▸ **WHAT TO WORK ON**: Restate all the data word for word and omit the pictures.

▸ **Content revision data**:
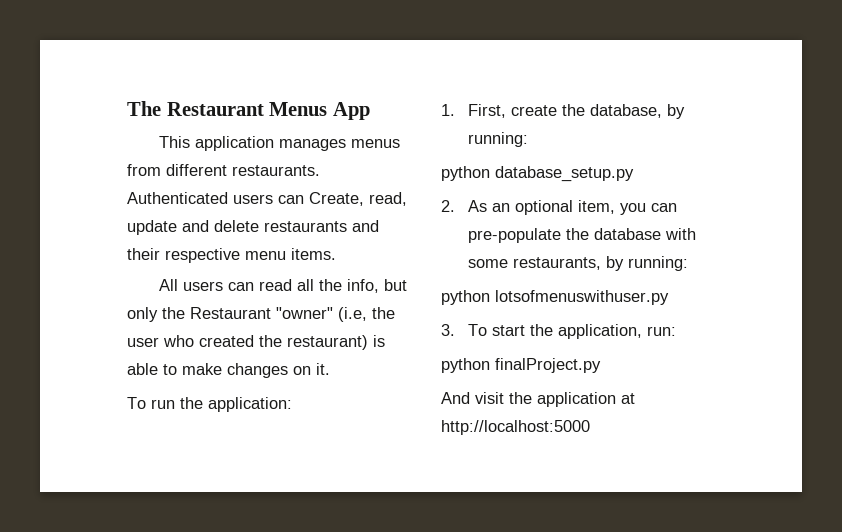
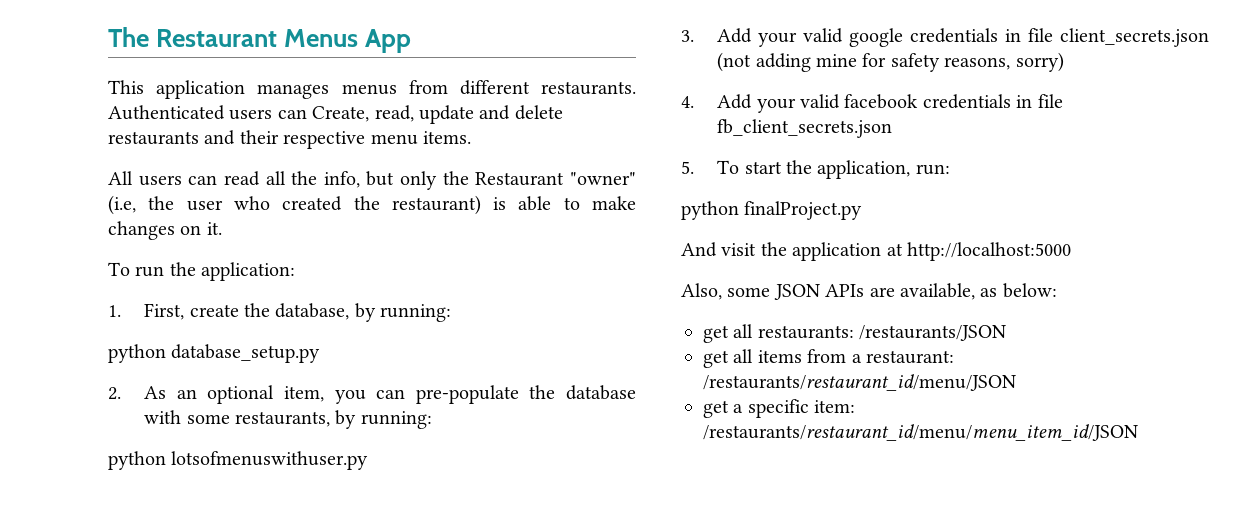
(455, 330) none -> [717,28,1209,47] [717,52,1064,72] [681,94,1063,113] [717,119,893,138] [681,161,694,174] Add your valid google credentials in file client_secrets.json (not adding mine for safety reasons, sorry) // 4. Add your valid facebook credentials in file fb_client_secrets.json // 5.
(590, 427) none -> [681,283,1057,300] [703,324,1007,343] [703,349,954,368] [703,374,1016,391] [703,399,856,418] [703,424,1138,441] // Also, some JSON APIs are available, as below: // get all restaurants: /restaurants/JSON // get all items from a restaurant: /restaurants/restaurant_id/menu/JSON // get a specific item: /restaurants/restaurant_id/menu/menu_item_id/JSON

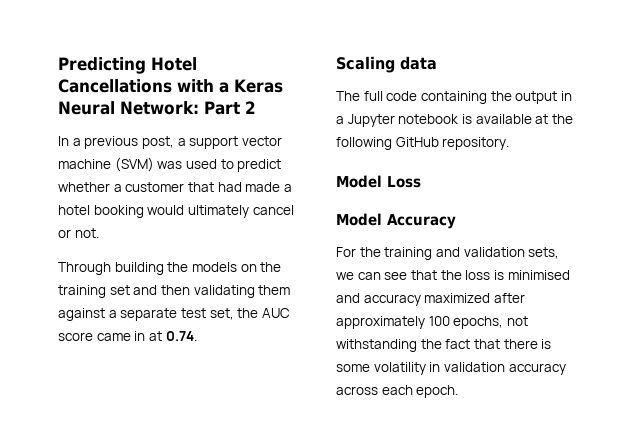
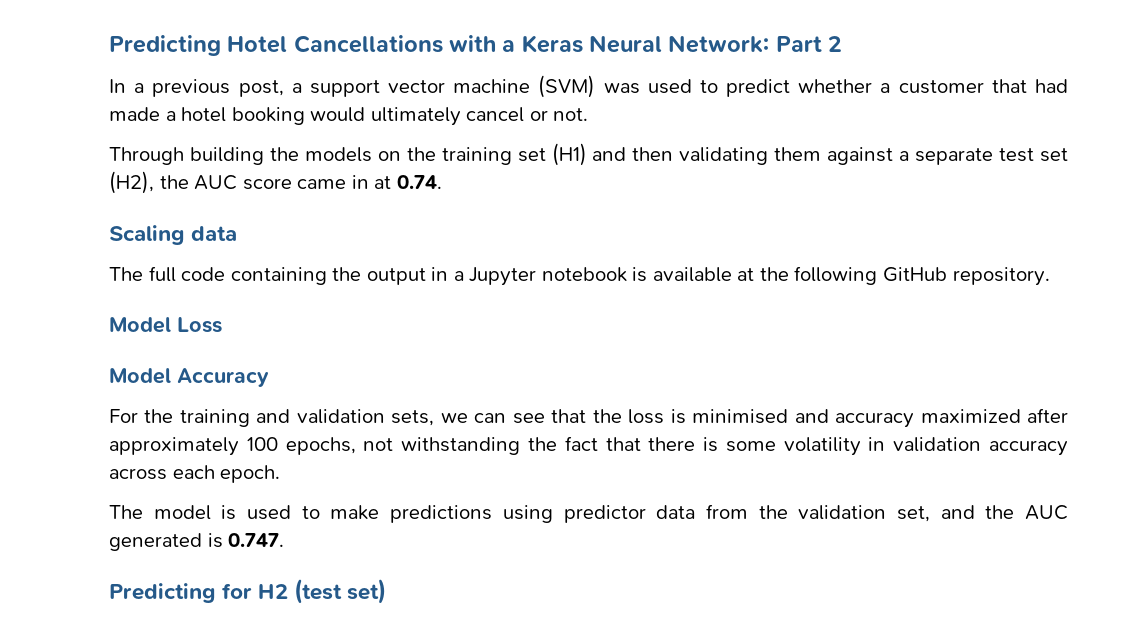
(130, 290) none -> [551,143,587,166] (H1)
[209,308,234,320] set, -> [1040,148,1069,162] [109,171,154,194] set (H2),
(459, 391) none -> [109,504,1068,523] [109,533,285,551] [109,579,387,604] // The model is used to make predictions using predictor data from the validation set, and the AUC generated is 0.747. // Predicting for H2 (test set)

▸ **WRITTEN REPLY**:
(455, 330) none -> [717,28,1209,47] [717,52,1064,72] [681,94,1063,113] [717,119,893,138] [681,161,694,174] Add your valid google credentials in file client_secrets.json (not adding mine for safety reasons, sorry) // 4. Add your valid facebook credentials in file fb_client_secrets.json // 5.
(590, 427) none -> [681,283,1057,300] [703,324,1007,343] [703,349,954,368] [703,374,1016,391] [703,399,856,418] [703,424,1138,441] // Also, some JSON APIs are available, as below: // get all restaurants: /restaurants/JSON // get all items from a restaurant: /restaurants/restaurant_id/menu/JSON // get a specific item: /restaurants/restaurant_id/menu/menu_item_id/JSON

(130, 290) none -> [551,143,587,166] (H1)
[209,308,234,320] set, -> [1040,148,1069,162] [109,171,154,194] set (H2),
(459, 391) none -> [109,504,1068,523] [109,533,285,551] [109,579,387,604] // The model is used to make predictions using predictor data from the validation set, and the AUC generated is 0.747. // Predicting for H2 (test set)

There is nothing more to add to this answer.